Multi-Sig as a second layer of securing crypto
Multi-sig is sort of similar to introducing a two-factor authentication or is comparable to 2F for crypto. Multisig addresses can be applied as a form of 2FA in blockchain although services such as BitID or Civic and other blockchain-based identity platforms can be applied as blockchain-based verification methods that serves the purpose of 2F verification such that customers can first of all register their identities on blockchain and the private IDs associated to the real blockchain identities to login into services without revealing actual identity.
It can be used to secure devices and accounts in place of the now insecure SMS verification options and call verification options.
However, the mechanism should also be used responsibly because for instance, if the access level is set at 2-of-2 multisig addresses and one happens to get lost, the actual owner is locked out from accessing their funds. Plus it might require some technical knowledge to set up for people who do not want to rely on third party providers.
MultiSig can be used in the following circumstances in order to add a second layer of security for crypto in case of eventualities.
- Securing crypto with personal wallets
As said earlier, a crypto wallet or app that supports multisig wallets and addresses or that has this feature, will allow you as the wallet user to create several private keys although there will be only one public address. With multisig wallets, you choose the number of private keys you want to generate and the number of keys that can be required to authenticate or allow a transaction.
If you choose to generate 3 private keys for instance and you choose two addresses to be required to authenticate or permit the a transaction on the app, for instance to grant permission to or allow for sending of crypto to other addresses, then one -- your main key -- may be stored on your phone or other device (either saved automatically or as a keystore file downloaded by the app user) that you are accessing the service/app from, the second is usually given to an authenticator service many of which work similar to Google Authenticator, and the third is your backup key that you may write down in readable format (words and letters) and then store it in a safe place such as a safety deposit box.
- Group/co-ownership of assets, family and company wallet addresses
A single-key address is not ideal for crypto company and business situations involving cryptocurrencies. That's because for one, crypto tends to be co-owned by many investors, customers or whatever; two because managers in a business owning crypto reserves may be willing to share spending decision making or require to authorize transaction decisions; three to safeguard situations where trust can be an issue where the company may want to not have one person controlling the crypto or spending; four because a single person controlling private key may at one time or the other lose those key or lose their devices and therefore be locked out, paralyzing the activities of the company; and five because a large amount of crypto may be involved in these scenarios.
- Multisig wallets for escrow services and fund-related arbitration
Escrow is a big bet for online businesses and services. Creating 2-of-3 multisig crypto wallet can allow for more trusted escrow transactions between two parties with a third party acting as a trusted arbiter between the other two parties agreeing to a transaction.
- Multisig to help manage, control and secure company/group funds
Implementing a multisig wallet to secure company funds follows almost the same route and example: a company decides which parties and how many to trust with the keys and how many and who would be involved in the verifying of the transactions such as related to the company operations like withdrawals. So long as there is no likelihood of collusion.

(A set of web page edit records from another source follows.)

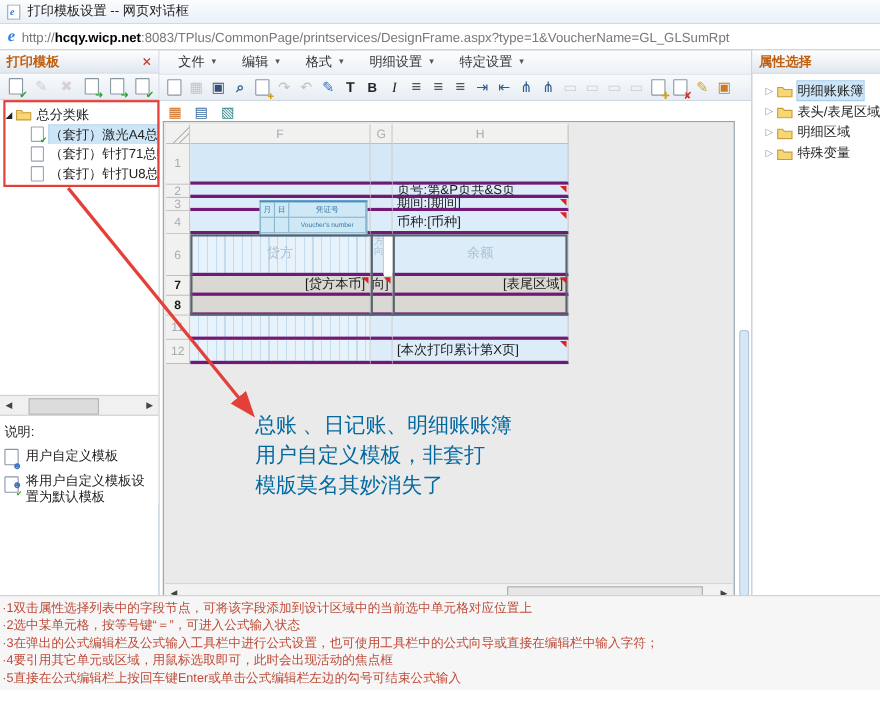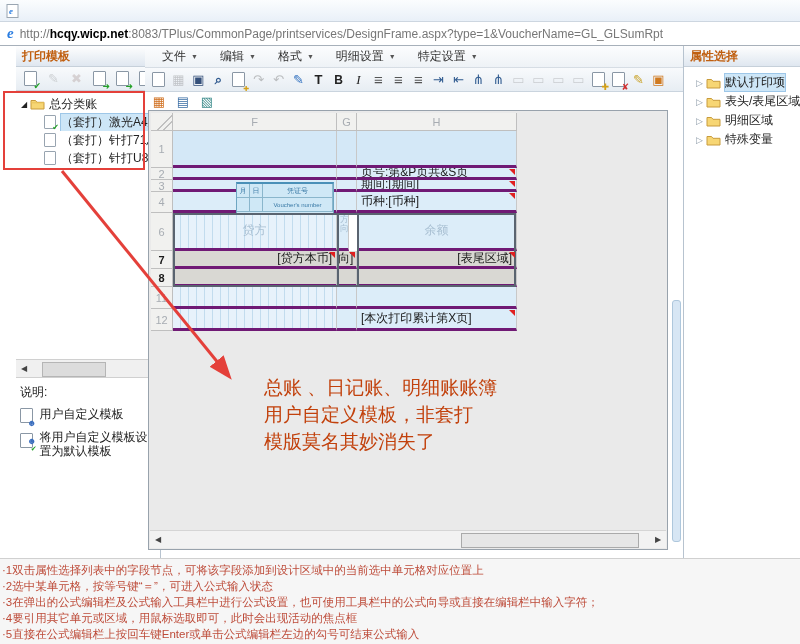"打印模板设置 -- 网页对话框" span.titletext { html: none -> <span>打印模板设置 -- 网页对话框</span> }
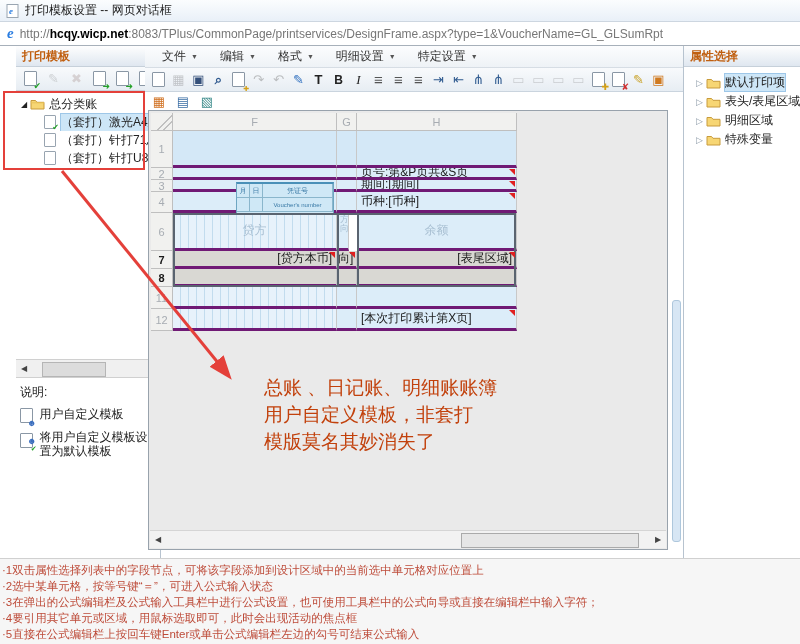"打印模板" .lpanel { left: 16px -> 0 }
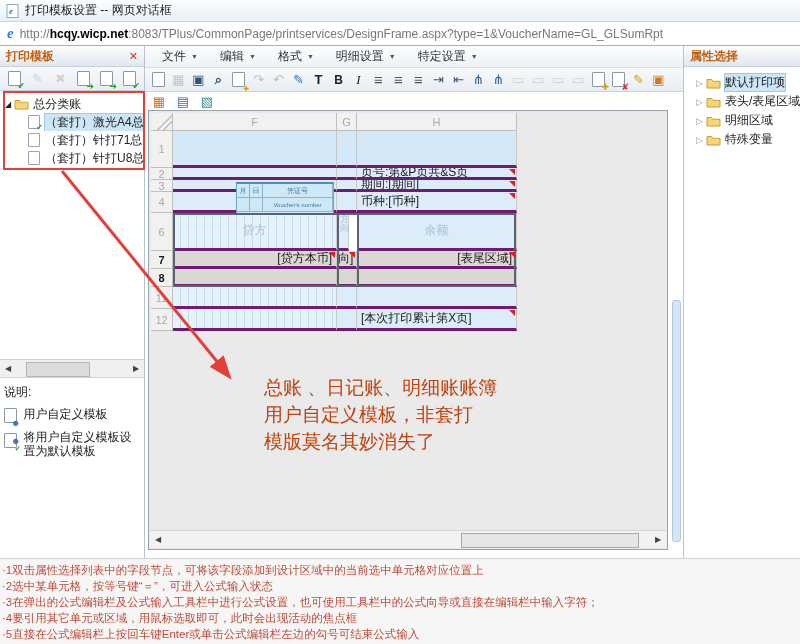"默认打印项" span.rlabel { text: 默认打印项 -> 明细账账簿 }
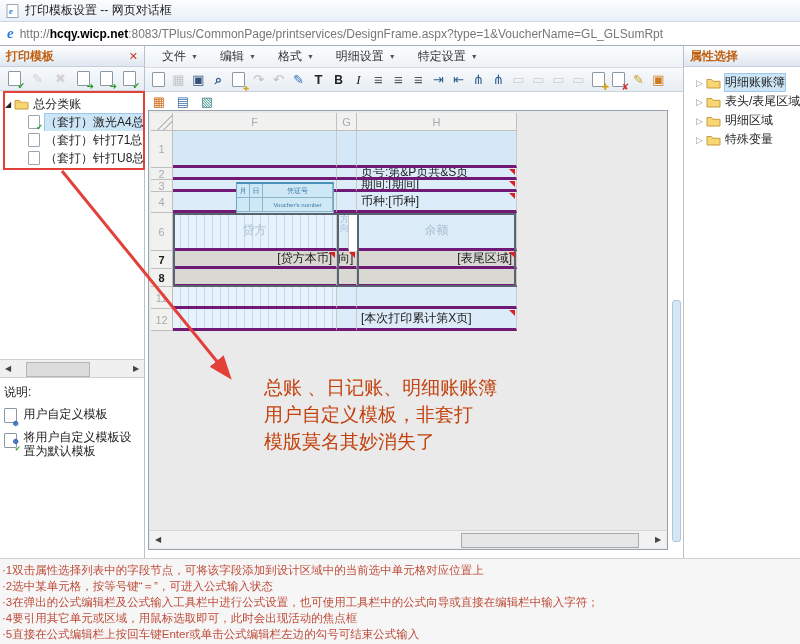"总账 、日记账、明细账账簿" .annotext { color: #c2410c -> #0369a1; left: 264px -> 232px }
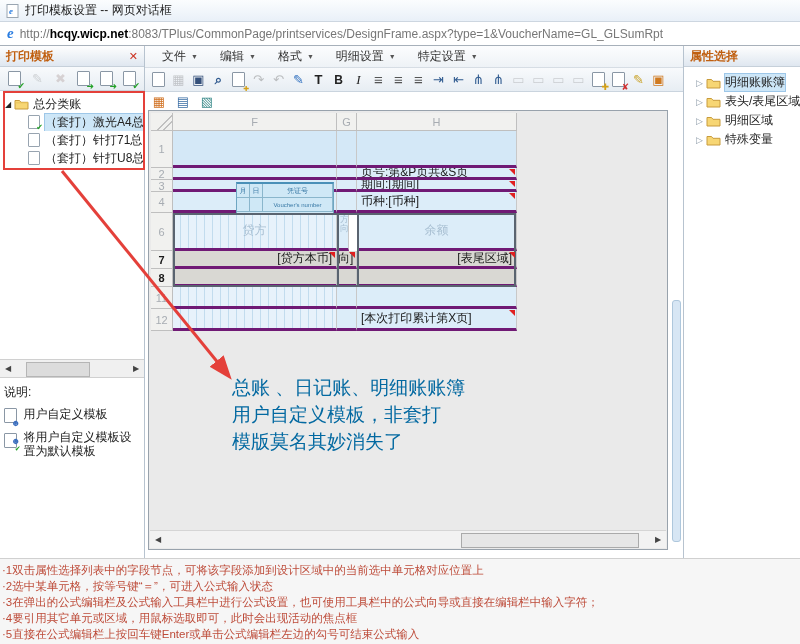"·1双击属性选择列表中的字段节点，可将该字段添加到设计区域中的当前选中单元格对应" .instr { top: 558px -> 541px }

How to create multi-sig wallets
The address standard P2SH is commonly used for BTC multi-sign wallets and many wallets do provide support for this standard. Most or all of these wallets and services/apps have information on how their software can be applied for setting up a multisig wallet. The first decision to make is one related to how many private keys to use and who you should entrust with those keys.

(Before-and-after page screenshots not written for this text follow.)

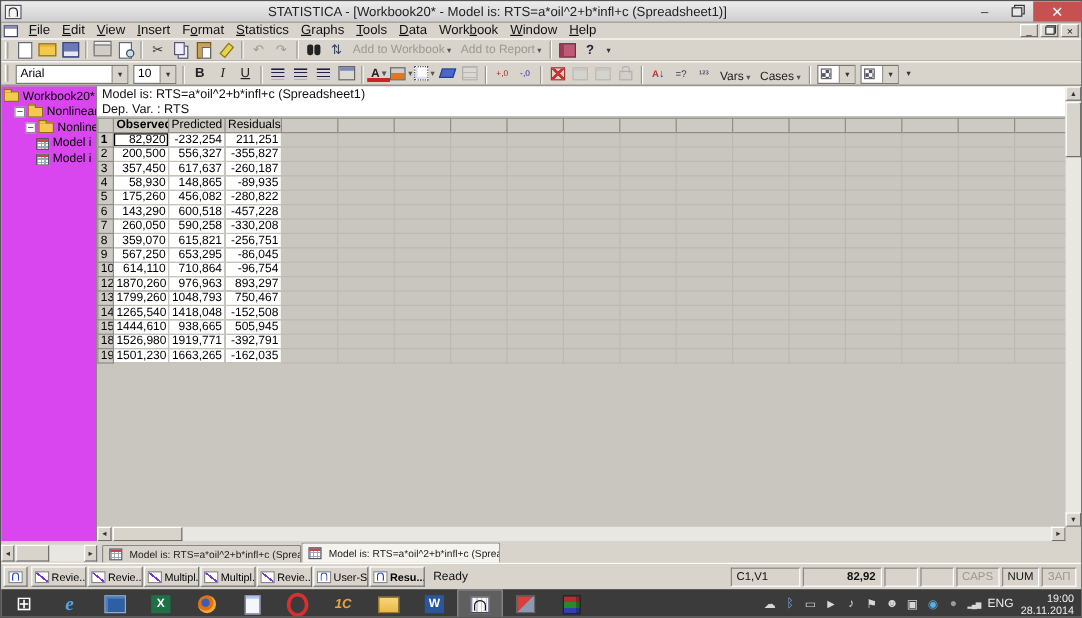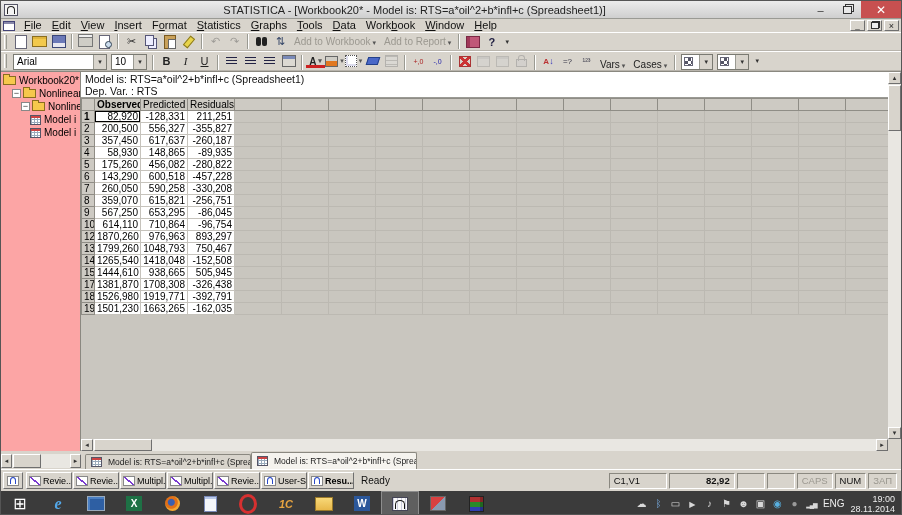"Workbook20*" .tree { background: #fca5a5 -> #d946ef }
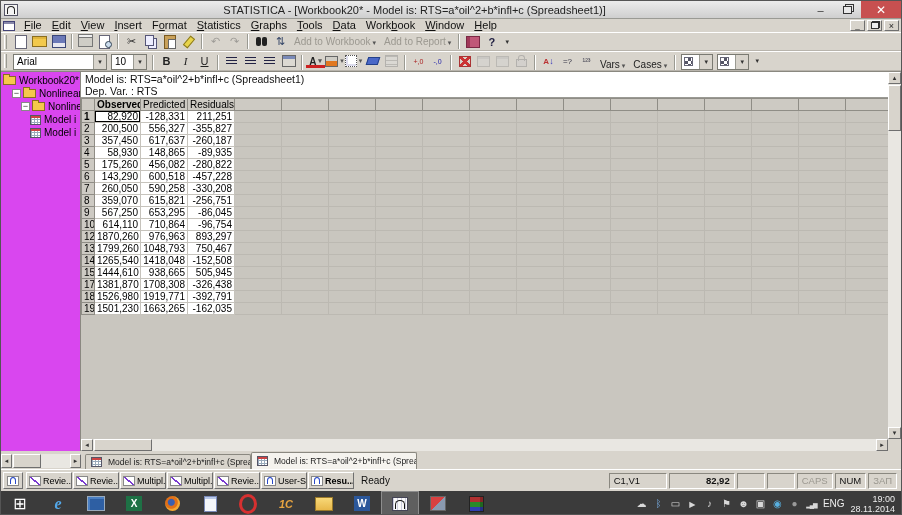"-128,331" td.num { text: -128,331 -> -232,254 }
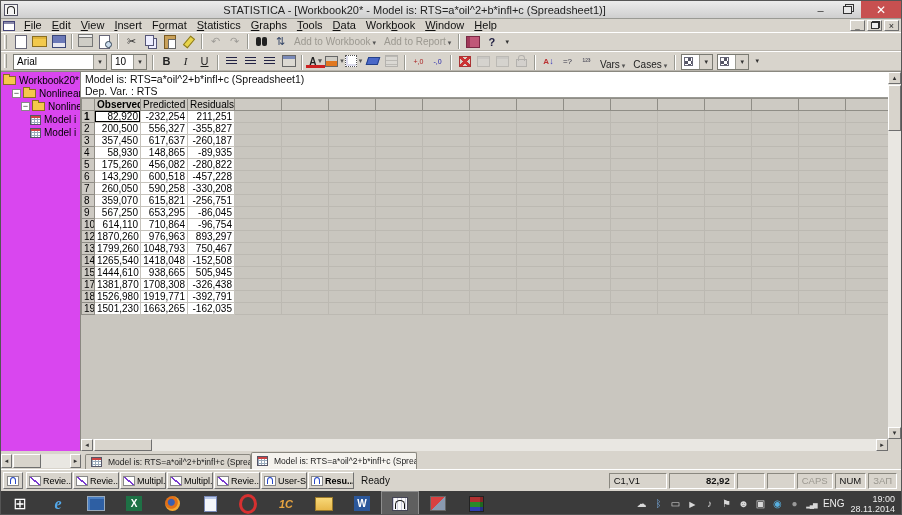"17" tr { html: <tr> <td>17</td> <td>1381,870</td> <td>1708,308</td> <td>-326,438</td> <td></td> <td></td> <td></td> <td></td> <td></td> <td></td> <td></td> <td></td> <td></td> <td></td> <td></td> <td></td> <td></td> <td></td> </tr> -> none }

The different individuals or devices that are involved in the multisig wallets are known as co-signers.
For Electrum, the process of creating a multi-sig wallet is a three step process, where the parties or co-signers generate their seed and their master public key (MPK) each, then each communicates their MPK to their co-signers and receive their NPKs from them, and then they all create the final wallet and verify that the addresses the co-signers are receiving are the same as those they are getting.

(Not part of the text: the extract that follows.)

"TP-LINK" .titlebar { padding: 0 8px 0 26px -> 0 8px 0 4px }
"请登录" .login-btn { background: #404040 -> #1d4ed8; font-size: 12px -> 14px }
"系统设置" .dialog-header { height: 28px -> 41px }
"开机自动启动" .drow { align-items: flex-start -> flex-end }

Additionally, one seed set is not enough to recover or restore the wallet; co-signers will need to write their own seed each too and to cooperate with other co-signers during when it is time to restore the wallet. The MPK is public and can be shared publicly such as through emails. Parties are, however, not supposed to reveal their seed to each other.
Drawbacks of current multisigs
Multisigs are too expensive and probably too hard to use right now. This is one of the reasons they are not popular among crypto users today. In addition to this, not all wallets do have this functionality. Multisig setups are also less attractive because each of the transaction contains multiple signatures and private keys to manage by many people; thus they are therefore less attractive to users.
Furthermore, crypto is not applied widely or adopted widely in use cases/areas/industries where multisig wallets would be quite helpful for business: this is due to low crypto mass adoption. Besides, while Bitcoin’s latest Segwit handles signature data in a manner that allows for cheaper multisigs, it is not supported by many wallets.
Therefore, multisigs also have low adoption in areas they would be quite helpful. For instance, it would be a greater benefit if they would have been implemented in international trade or crypto funds use cases that require escrow services or distributed storage and management and where safe and distributed storage/management would be a necessity and not an option or alternative.